Study material =>
- - -
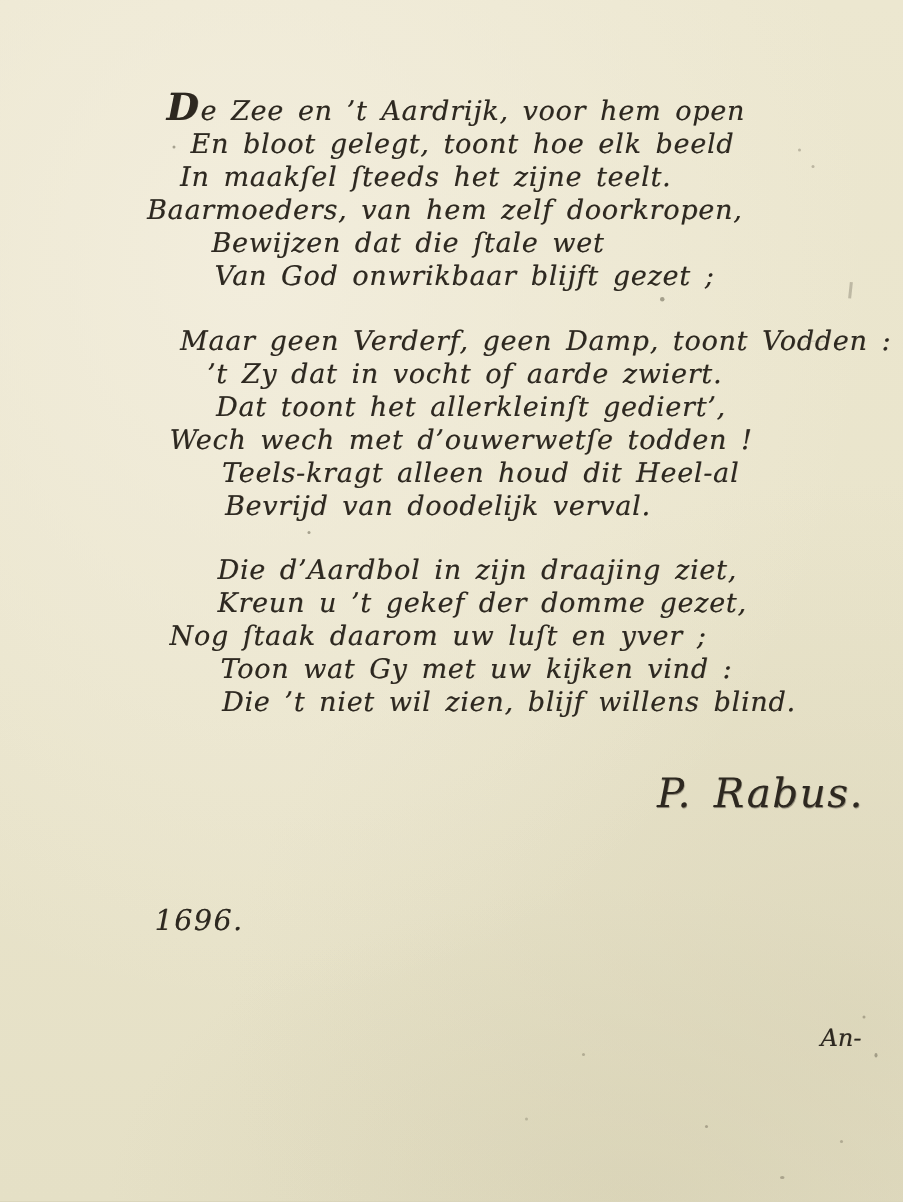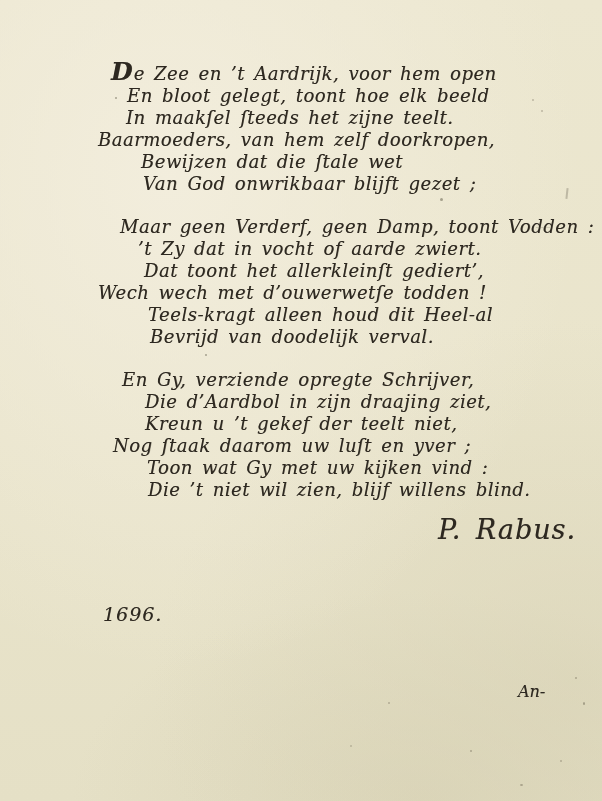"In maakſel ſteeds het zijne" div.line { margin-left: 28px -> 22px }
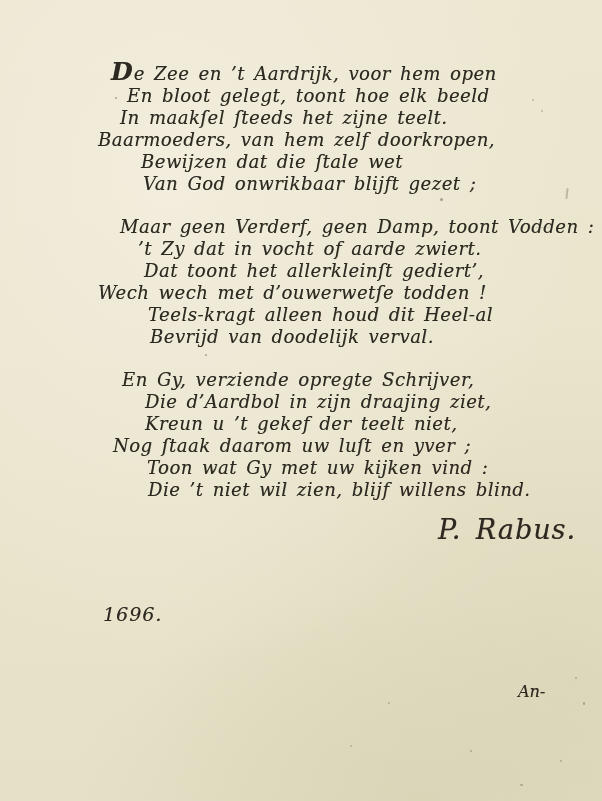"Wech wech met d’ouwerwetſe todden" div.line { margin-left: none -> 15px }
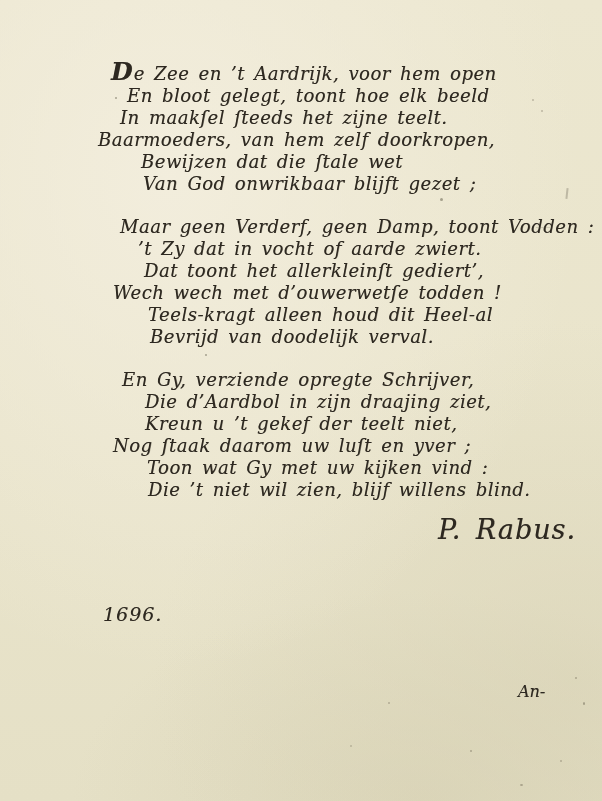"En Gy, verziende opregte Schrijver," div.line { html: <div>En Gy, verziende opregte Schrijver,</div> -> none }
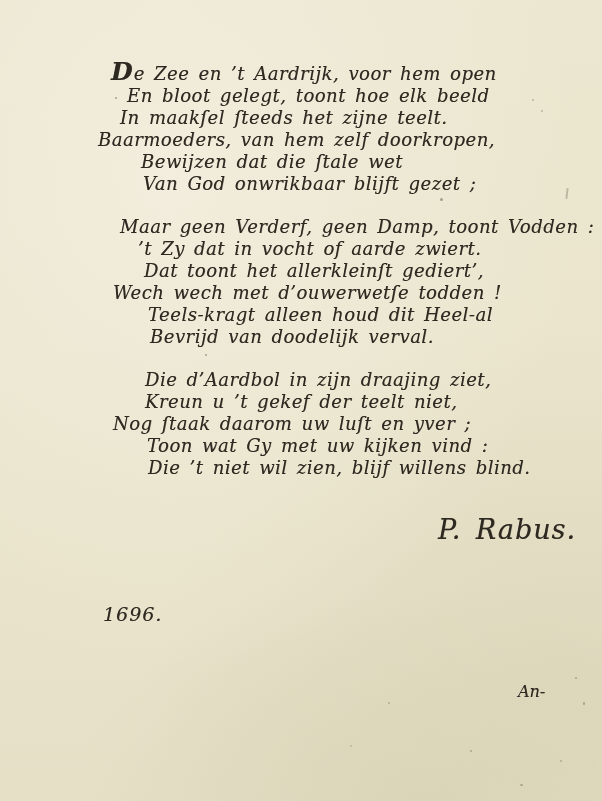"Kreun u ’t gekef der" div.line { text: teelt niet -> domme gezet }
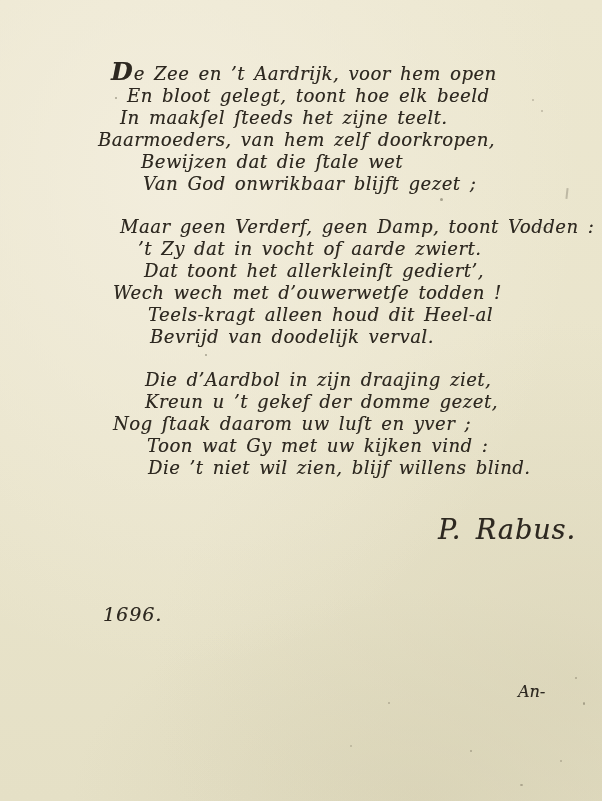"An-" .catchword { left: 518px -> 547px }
- - -
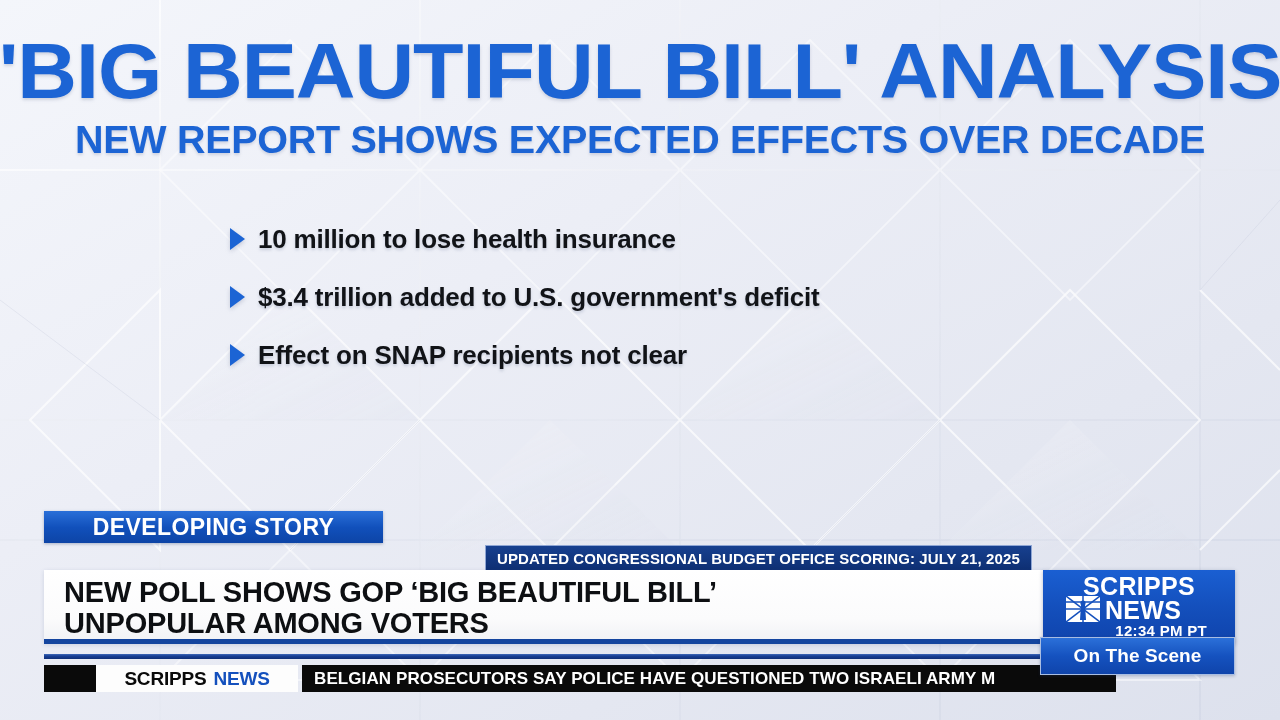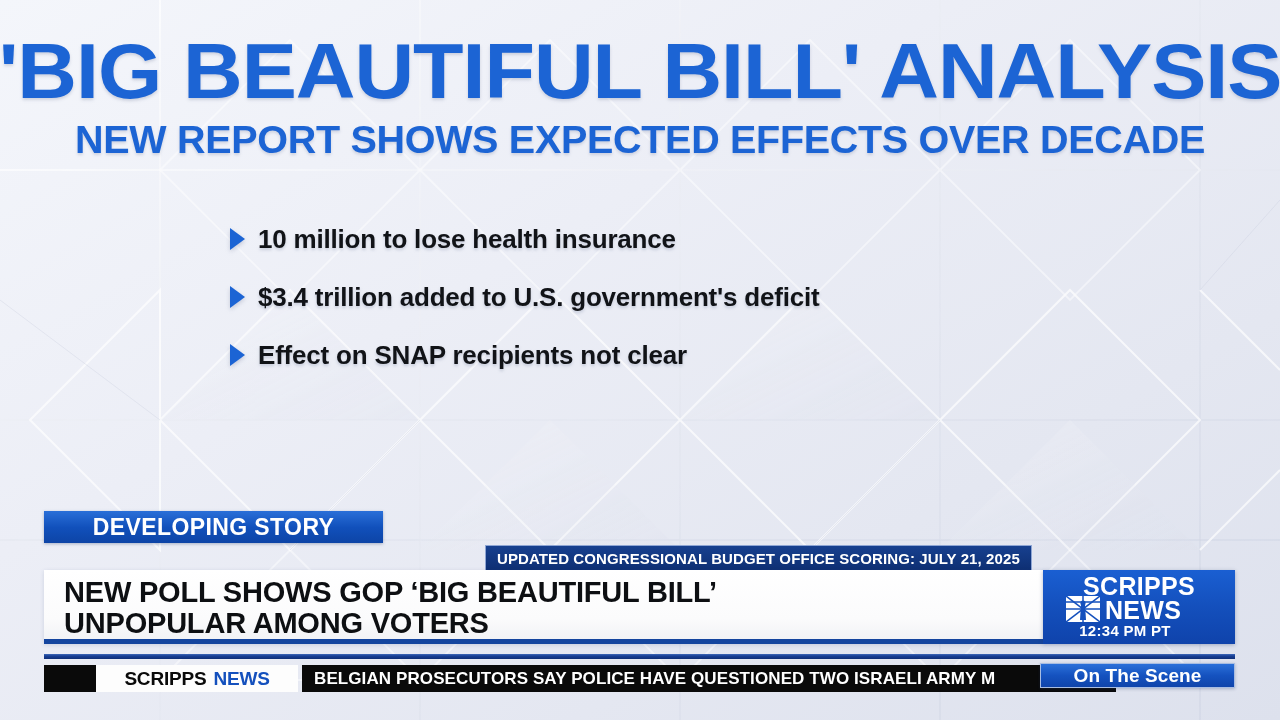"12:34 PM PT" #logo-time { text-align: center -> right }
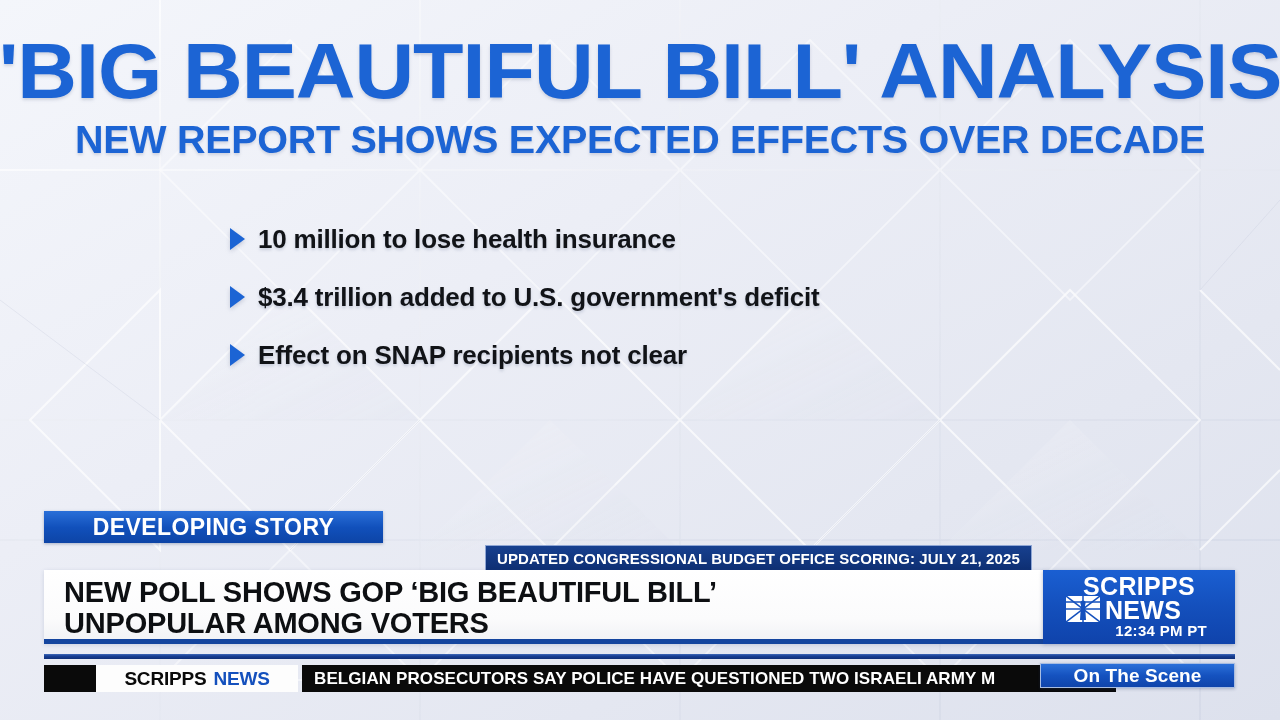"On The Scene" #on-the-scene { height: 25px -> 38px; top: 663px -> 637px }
- - -
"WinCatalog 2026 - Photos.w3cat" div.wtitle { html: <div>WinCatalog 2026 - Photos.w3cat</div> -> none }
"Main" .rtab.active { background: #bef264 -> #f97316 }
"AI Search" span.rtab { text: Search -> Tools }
- - -
Your instructions => From the line with "maakſel ſteeds het" up to and including the line with "left: 518px ->" above, retype every line exactly and nothing more; leave out the pictures.

Answer area =>
"In maakſel ſteeds het zijne" div.line { margin-left: 28px -> 22px }
"Wech wech met d’ouwerwetſe todden" div.line { margin-left: none -> 15px }
"En Gy, verziende opregte Schrijver," div.line { html: <div>En Gy, verziende opregte Schrijver,</div> -> none }
"Kreun u ’t gekef der" div.line { text: teelt niet -> domme gezet }
"An-" .catchword { left: 518px -> 547px }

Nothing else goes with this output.